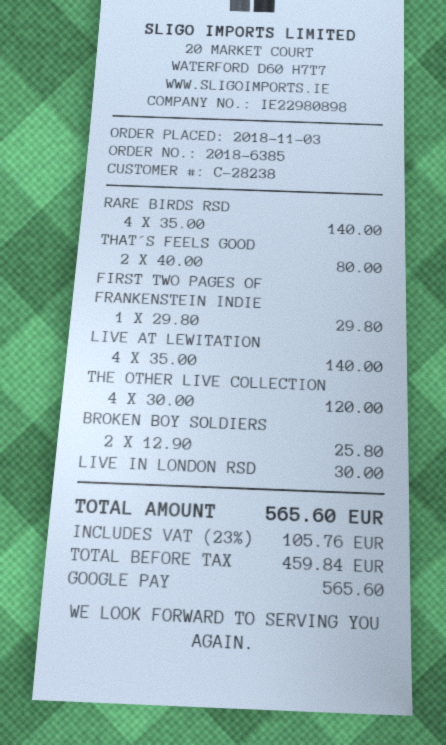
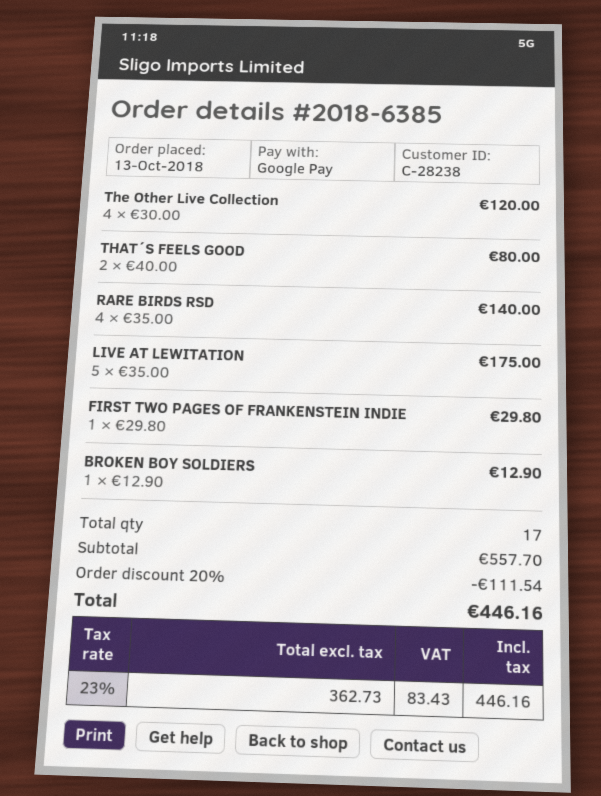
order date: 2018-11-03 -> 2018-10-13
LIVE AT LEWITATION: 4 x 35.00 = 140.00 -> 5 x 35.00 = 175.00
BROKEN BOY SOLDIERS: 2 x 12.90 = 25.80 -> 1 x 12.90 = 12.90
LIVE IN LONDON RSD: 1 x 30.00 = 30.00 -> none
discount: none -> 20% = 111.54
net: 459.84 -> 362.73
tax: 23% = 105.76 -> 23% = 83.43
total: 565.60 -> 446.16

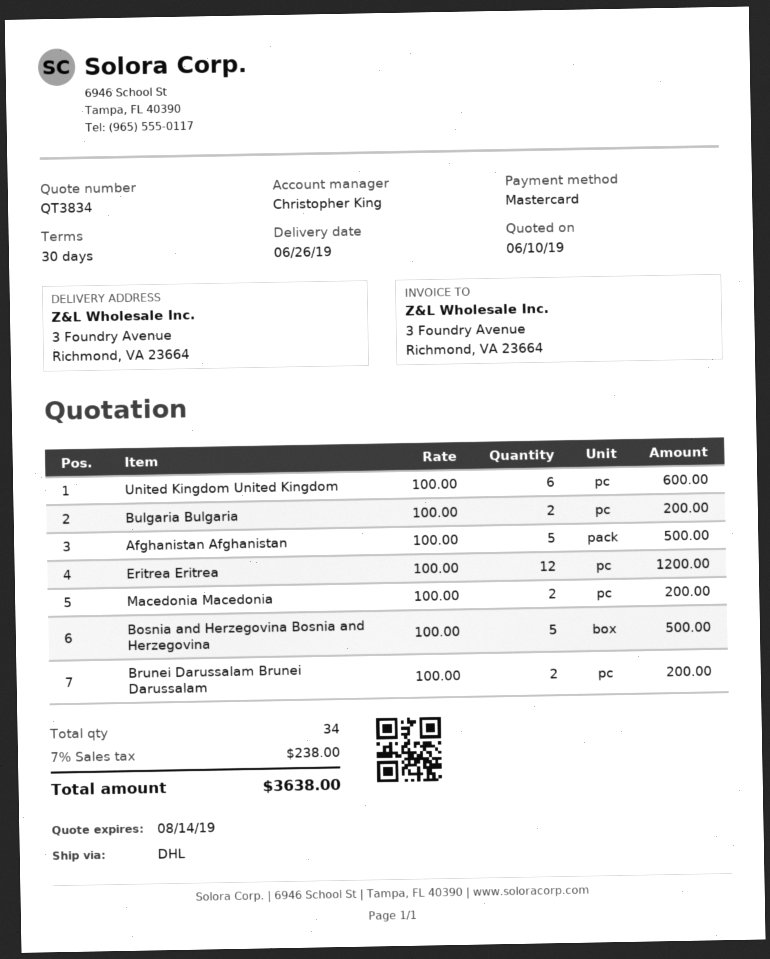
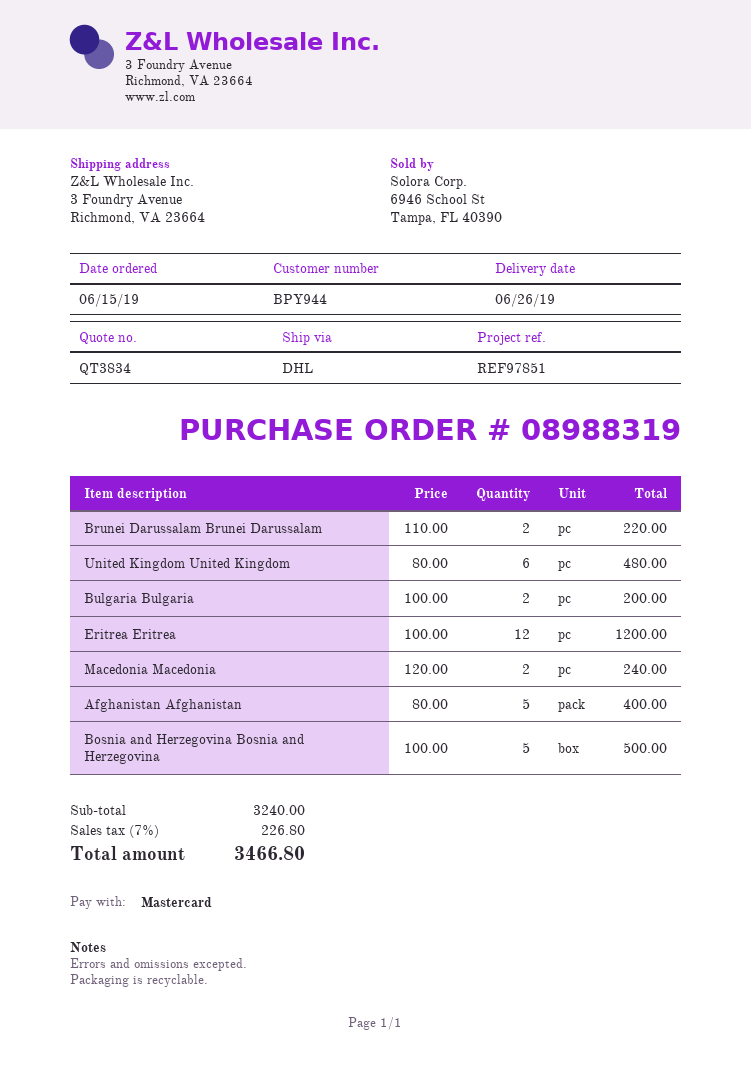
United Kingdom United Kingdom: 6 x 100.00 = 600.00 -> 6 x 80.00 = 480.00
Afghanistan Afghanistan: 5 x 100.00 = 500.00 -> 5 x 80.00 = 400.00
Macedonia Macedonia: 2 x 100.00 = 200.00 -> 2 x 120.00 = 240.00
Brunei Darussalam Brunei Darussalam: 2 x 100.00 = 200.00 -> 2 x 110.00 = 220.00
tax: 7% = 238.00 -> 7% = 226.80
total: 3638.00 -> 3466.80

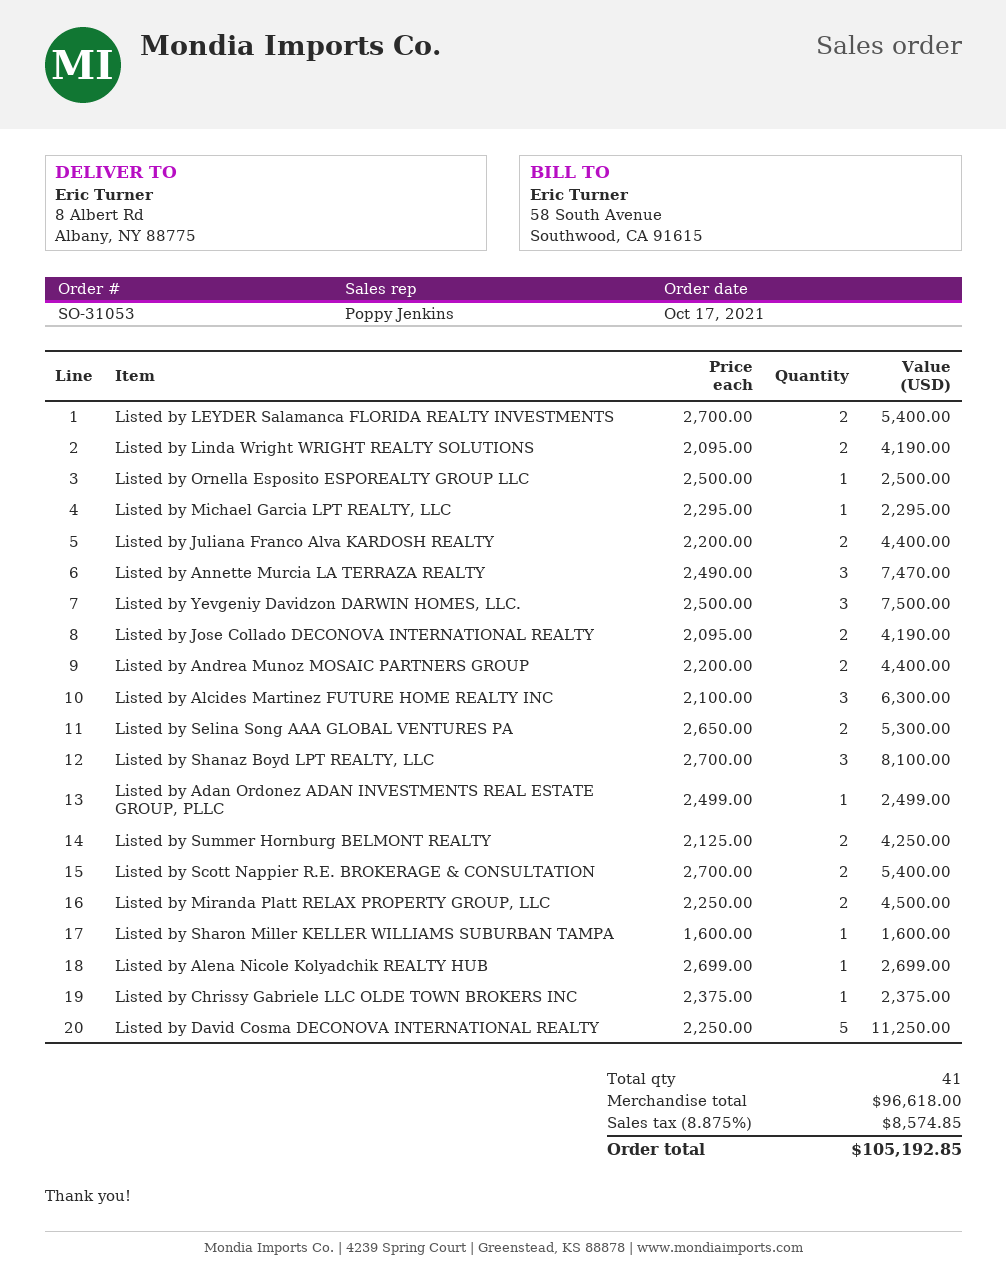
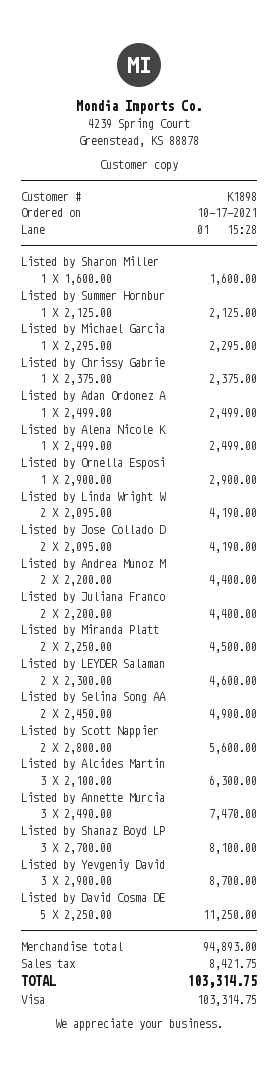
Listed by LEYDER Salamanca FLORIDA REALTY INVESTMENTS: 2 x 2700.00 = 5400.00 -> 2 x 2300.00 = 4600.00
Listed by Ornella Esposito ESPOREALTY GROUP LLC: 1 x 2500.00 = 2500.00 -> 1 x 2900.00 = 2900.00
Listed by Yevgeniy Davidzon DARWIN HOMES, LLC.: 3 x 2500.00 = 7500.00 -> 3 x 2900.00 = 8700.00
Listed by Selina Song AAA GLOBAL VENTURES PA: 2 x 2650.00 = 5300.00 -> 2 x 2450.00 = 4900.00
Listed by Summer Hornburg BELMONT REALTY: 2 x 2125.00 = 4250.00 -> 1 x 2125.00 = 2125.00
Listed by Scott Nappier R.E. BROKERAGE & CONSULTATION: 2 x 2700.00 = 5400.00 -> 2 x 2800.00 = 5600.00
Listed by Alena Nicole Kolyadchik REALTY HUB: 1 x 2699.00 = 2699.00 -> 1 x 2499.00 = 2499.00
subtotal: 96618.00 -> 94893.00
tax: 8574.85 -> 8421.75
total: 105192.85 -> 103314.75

→ PROBLEM TO SOLVE:
Scan the data for the string "LIVE" and copy each line in which it occurs.

→ WRITTEN RESPONSE:
LIVE AT LEWITATION: 4 x 35.00 = 140.00 -> 5 x 35.00 = 175.00
LIVE IN LONDON RSD: 1 x 30.00 = 30.00 -> none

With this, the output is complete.